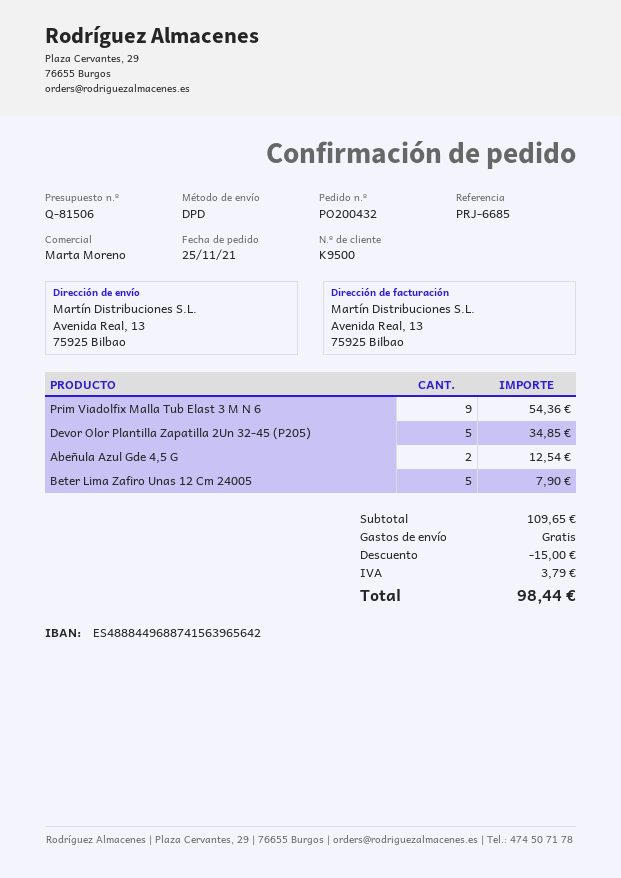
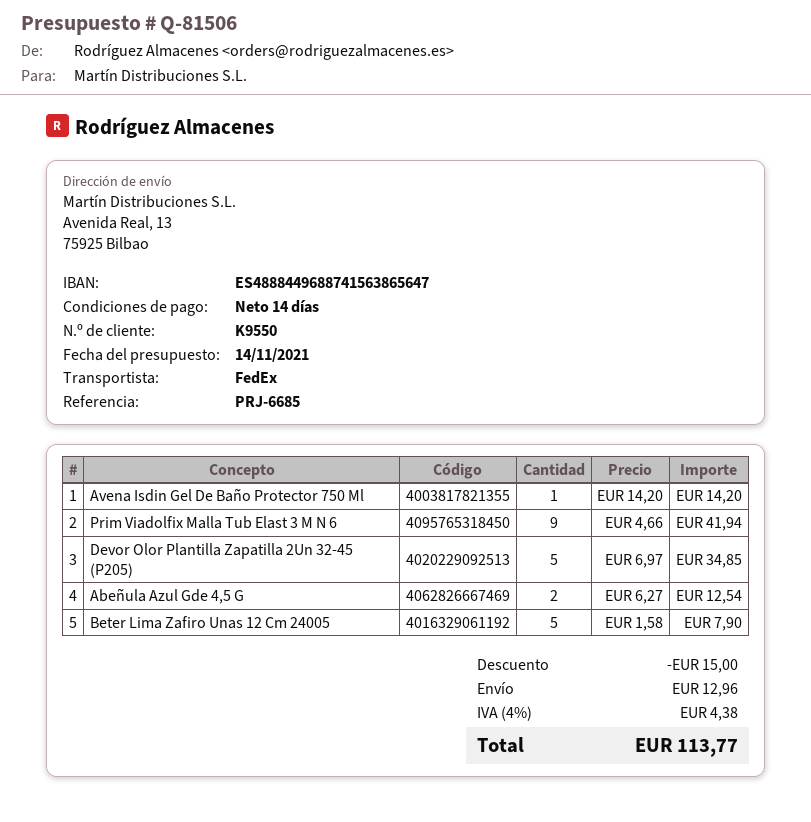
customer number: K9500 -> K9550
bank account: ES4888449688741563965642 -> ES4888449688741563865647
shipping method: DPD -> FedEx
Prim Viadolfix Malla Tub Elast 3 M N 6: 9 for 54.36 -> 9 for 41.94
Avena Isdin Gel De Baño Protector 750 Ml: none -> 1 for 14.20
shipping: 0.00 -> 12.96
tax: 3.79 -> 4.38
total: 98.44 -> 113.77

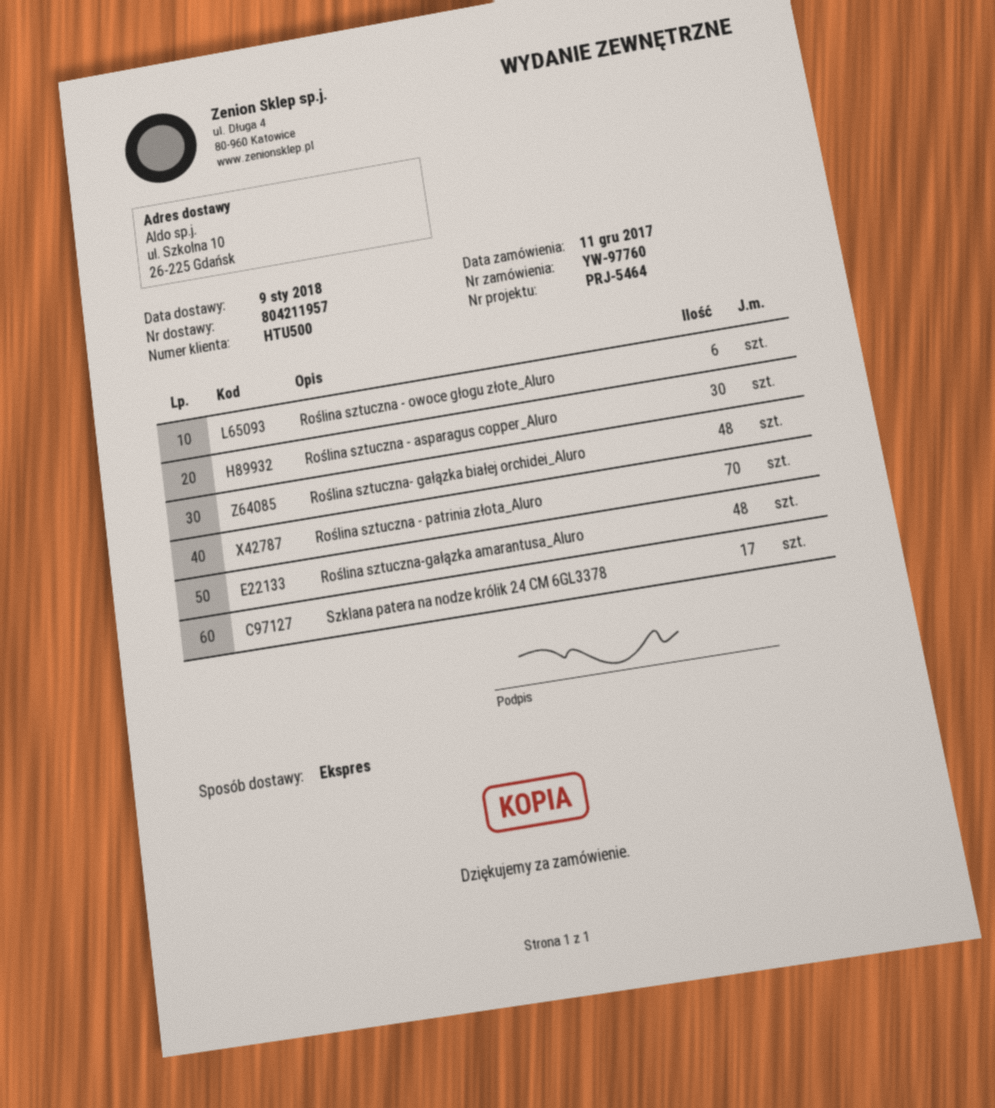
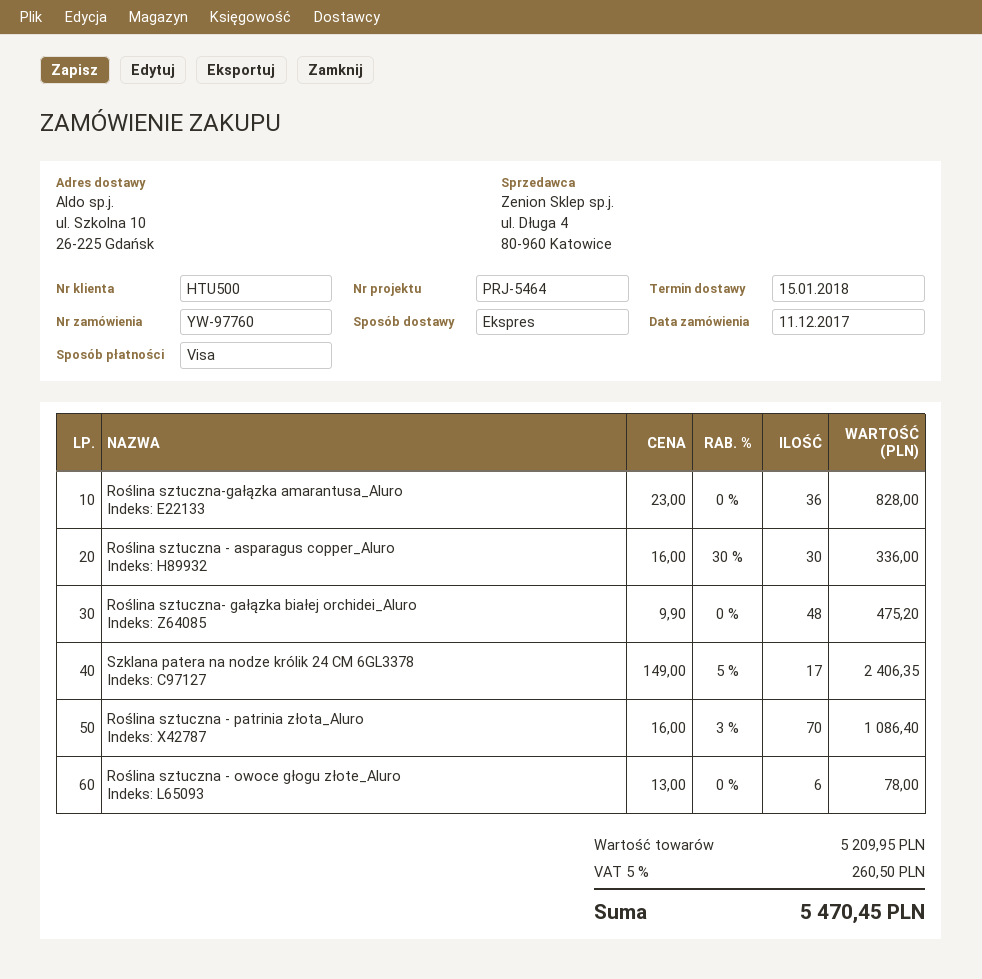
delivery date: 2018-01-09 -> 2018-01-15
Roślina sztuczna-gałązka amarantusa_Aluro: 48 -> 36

▶ **YOUR OBJECTIVE**:
Pictures should be omitted. Please return exactly the lines from the line that holds "bank account: ES4888449688741563965642" through the end of the records.

▶ **TASK OUTPUT**:
bank account: ES4888449688741563965642 -> ES4888449688741563865647
shipping method: DPD -> FedEx
Prim Viadolfix Malla Tub Elast 3 M N 6: 9 for 54.36 -> 9 for 41.94
Avena Isdin Gel De Baño Protector 750 Ml: none -> 1 for 14.20
shipping: 0.00 -> 12.96
tax: 3.79 -> 4.38
total: 98.44 -> 113.77

delivery date: 2018-01-09 -> 2018-01-15
Roślina sztuczna-gałązka amarantusa_Aluro: 48 -> 36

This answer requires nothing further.